In the spring of 1895 Patrick Geddes and unnamed others, credited only as Colleagues, published the first of four issues of The Evergreen from Riddles Court in Edinburgh’s Lawnmarket. Their inspiration and title came from Allan Ramsay’s 1724 anthology, The Ever Green.
And in a Prefatory Note to the autumn edition of 1895, Geddes and the sociologist Victor Branford echoed Ramsay’s wish ‘to stimulate the return to local and national tradition and living nature. We […] are seeking to gather such traditions as still linger around us, to set down such thought or song as may be in ourselves — hopeful at least of suggesting better things to those who will follow us here.’
Geddes’ Evergreen made ‘no promise of perpetual life’. Nor does this successor. Ramsay planned four volumes and the project was never completed; but, like Geddes, four Evergreen anthologies will appear in two years and submissions have already closed for the second volume, due to be published in August.
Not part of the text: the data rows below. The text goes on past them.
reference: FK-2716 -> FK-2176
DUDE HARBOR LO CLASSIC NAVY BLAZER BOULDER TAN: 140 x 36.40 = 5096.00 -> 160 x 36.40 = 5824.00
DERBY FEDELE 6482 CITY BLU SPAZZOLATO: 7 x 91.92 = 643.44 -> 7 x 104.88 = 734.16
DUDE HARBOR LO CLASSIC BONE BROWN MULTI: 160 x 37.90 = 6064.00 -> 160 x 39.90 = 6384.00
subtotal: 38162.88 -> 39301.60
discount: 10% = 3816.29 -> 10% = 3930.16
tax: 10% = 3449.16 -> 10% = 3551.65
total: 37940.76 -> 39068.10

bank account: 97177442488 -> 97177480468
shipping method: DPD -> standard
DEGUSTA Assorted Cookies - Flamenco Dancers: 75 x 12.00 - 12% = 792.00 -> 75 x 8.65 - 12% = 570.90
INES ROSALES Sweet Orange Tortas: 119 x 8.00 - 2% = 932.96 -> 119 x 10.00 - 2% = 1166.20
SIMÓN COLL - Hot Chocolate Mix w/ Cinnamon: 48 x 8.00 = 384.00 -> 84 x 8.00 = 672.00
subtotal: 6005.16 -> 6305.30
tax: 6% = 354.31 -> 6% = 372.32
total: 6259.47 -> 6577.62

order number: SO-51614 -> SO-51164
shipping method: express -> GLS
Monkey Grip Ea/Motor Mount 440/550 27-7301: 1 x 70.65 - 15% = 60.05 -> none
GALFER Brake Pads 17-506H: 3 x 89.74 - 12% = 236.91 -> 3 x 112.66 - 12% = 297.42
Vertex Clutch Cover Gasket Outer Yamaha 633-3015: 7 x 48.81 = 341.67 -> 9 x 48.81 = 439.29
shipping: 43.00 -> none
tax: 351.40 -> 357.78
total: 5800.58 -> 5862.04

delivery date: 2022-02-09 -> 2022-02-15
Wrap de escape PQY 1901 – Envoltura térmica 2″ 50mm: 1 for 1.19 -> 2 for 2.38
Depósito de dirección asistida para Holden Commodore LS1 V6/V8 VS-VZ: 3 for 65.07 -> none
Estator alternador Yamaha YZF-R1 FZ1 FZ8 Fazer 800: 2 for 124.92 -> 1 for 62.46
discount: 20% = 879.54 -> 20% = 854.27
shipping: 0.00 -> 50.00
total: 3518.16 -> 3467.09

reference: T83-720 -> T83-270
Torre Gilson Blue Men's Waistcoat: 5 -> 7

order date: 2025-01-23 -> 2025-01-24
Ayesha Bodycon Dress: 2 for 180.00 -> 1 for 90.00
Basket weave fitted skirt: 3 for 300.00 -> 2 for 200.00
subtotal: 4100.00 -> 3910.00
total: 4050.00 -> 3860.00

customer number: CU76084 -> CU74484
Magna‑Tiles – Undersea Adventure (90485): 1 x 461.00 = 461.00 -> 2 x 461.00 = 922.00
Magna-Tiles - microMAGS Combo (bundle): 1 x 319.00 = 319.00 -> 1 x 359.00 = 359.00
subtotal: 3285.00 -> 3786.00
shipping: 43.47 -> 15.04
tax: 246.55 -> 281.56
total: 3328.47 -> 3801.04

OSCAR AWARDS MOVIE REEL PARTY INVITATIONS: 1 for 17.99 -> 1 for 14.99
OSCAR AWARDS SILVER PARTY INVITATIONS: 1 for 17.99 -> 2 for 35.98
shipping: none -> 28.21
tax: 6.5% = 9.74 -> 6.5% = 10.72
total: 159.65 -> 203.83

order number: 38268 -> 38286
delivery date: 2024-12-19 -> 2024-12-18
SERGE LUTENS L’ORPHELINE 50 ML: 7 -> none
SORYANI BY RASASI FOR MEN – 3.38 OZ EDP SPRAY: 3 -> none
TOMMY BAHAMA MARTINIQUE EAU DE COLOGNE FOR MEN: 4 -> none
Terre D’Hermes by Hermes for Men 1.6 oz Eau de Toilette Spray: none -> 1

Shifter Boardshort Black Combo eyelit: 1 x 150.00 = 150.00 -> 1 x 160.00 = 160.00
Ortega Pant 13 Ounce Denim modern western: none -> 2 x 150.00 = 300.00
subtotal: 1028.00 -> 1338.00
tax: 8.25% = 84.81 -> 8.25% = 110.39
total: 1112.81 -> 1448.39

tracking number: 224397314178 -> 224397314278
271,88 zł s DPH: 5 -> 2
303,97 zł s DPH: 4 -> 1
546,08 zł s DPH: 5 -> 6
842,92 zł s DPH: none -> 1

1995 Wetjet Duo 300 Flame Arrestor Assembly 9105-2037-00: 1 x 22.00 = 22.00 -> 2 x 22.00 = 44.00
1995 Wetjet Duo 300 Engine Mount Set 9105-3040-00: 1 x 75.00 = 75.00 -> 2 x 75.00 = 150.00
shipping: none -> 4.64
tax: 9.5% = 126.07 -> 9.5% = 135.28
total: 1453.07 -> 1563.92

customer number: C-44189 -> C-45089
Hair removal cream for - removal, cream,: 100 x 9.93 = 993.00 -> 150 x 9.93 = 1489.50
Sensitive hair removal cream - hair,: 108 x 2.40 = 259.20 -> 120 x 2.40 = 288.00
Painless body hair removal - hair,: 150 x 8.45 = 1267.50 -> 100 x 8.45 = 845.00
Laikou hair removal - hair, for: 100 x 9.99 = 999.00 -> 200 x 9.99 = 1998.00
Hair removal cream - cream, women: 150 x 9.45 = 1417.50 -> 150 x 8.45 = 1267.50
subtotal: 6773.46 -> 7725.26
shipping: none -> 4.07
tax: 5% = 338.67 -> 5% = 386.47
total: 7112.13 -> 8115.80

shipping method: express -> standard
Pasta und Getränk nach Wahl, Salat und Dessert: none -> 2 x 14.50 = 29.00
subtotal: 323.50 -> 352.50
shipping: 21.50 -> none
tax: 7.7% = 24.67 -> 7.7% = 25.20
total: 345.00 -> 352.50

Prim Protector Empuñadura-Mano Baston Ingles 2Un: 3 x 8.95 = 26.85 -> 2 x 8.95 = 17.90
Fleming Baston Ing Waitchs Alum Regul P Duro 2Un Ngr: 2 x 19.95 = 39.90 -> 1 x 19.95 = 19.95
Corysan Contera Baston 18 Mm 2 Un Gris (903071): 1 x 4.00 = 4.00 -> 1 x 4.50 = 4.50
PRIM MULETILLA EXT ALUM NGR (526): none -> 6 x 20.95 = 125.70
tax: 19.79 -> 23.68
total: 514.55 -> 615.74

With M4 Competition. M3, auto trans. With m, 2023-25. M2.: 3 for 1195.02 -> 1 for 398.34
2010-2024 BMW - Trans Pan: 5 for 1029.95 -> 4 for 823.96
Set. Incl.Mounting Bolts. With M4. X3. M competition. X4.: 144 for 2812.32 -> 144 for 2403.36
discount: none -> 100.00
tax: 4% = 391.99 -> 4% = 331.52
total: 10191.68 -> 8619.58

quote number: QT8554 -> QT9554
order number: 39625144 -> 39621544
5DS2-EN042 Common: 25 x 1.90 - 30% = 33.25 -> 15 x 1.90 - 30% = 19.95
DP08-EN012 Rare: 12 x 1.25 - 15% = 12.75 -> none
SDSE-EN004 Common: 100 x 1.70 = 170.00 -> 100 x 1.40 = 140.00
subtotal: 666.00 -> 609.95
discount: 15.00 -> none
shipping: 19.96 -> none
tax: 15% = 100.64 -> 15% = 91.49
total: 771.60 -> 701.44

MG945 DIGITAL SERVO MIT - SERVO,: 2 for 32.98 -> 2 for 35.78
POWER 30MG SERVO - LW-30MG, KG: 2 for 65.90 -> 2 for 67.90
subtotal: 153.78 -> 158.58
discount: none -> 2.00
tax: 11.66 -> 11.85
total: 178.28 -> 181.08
The Evergreen is published by The Word Bank, the publishing arm of the Edinburgh Old Town Development Trust. In his Introduction, Sean Bradley says the Trust’s primary inspiration is the flourish of community activism: ‘As Scotland debates what kind of country it wants to be, The Evergreen prompts the shifting of the question to our neighbourhoods: what kind of places do we want to live in? And what are we prepared to do about it?’
Such political intentions are not always evident, though the splendidly named Jock Stein (please, let this not be a pseudonym) addresses similar optimism in ‘Referendum’:
If we have myths, let them be kind and true,
to make us song and symbol, right and wrong,
so we can live and die for something strong.
And David Herd (another interesting namesake) in a long and untitled sequence suggests action of a sort:
it is a matter of holding
open like a language
sometimes setting up camp
in the streets
This is not a themed anthology, nor are the writers listed thematically, but thematic clusters emerge and the local ranges far from Edinburgh.
David Tomassini may well be suggesting similarities, if not a direct comparison: ‘Over the last thirty years residents have been abandoning the historic centre of Venice at the rate of almost 1,000 a year […] For the price of a small two-room flat in Venice you can buy a house to do up in the country.’
Morelle Smith writes about a former monastery in the French Alps, part of which had been converted into a writers’ residence: ‘When the monks lived here, they used to give produce from the garden to the villagers. I did not imagine, in early April, that there would be any produce but every day Daniel left some leeks and broccoli for us.’
And Benjamin Morris recalls nighttime Los Angeles, where:
even color is an afterthought,
daubs of cobalt and rose
dotting the lyric black,
smears left behind as a reminder
of what the day vainly authored:
flecks of speckled buildings
The Celtic Revival arts were principal sources of inspiration for Geddes and his Colleagues. And alongside Kate Dowie’s charcoal drawings of Edinburgh High Street, John Riach’s urban photographs and a series of portraits by Robin Gillanders, two of Peter Kravitz’s poems have visual art themes and Mario Relich’s ‘Art Critic’ traces art and memory through separate Paul Klee exhibitions.
Dominic Cooper’s essay on landscape, light and colour sits easily beside Richard Roger’s account of how Geddes’s initiatives to develop urban gardens coincided with the arrival of golf clubs and bowling greens as well as public parks created by boundary extensions.
While Todd McEwen recalls that broom on the Fife hills could occasionally be smelled in the Canongate, he mourns the ubiquity of coffee, where the National Library smells ‘of cappuccino, which is to say of money […] The whole building, the entire national collection, and, by extension, the totality of our cultural heritage, in every venue, now reeks of arabica.’
Short fiction is not well represented. Which is no criticism of Leila Aboulela’s tender, concentrated piece on a pregnant woman’s cravings and anxieties nor the three pieces from James Robertson’s interesting and quirky 365 project. But given that the most interesting development in Scottish literature in the last forty years has been in short fiction, where the quality, range and diversity, especially in women’s writing, has been consistently interesting and challenging, and given the paucity of outlets, there should have been more. They are not hard to find.
This is an exciting and timely publication. Already it will be clear that, as Elizabeth Elliot suggests in an essay on Evergreen‘s predecessors, like previous incarnations, this is something of a mixed bag. The prodigality of Scottish creativity is easily harnessed, but not usually with such care. The look of The Evergreen is part of its charm, and its themes, although various, are somehow presented not in its texts and images, but in the artful manipulations of its designers.
‘While securing a variety of colour not only harmony but brightness has been arrived at’, Geddes’s cat reveals from its perch above Ramsay Gardens, quoting the master’s removal of the dreich from James Court. And the same can be said of this successor.
The Evergreen: A New Season in the North edited by Sean Bradley and Elizabeth Elliott is published by The Word Bank, 2014.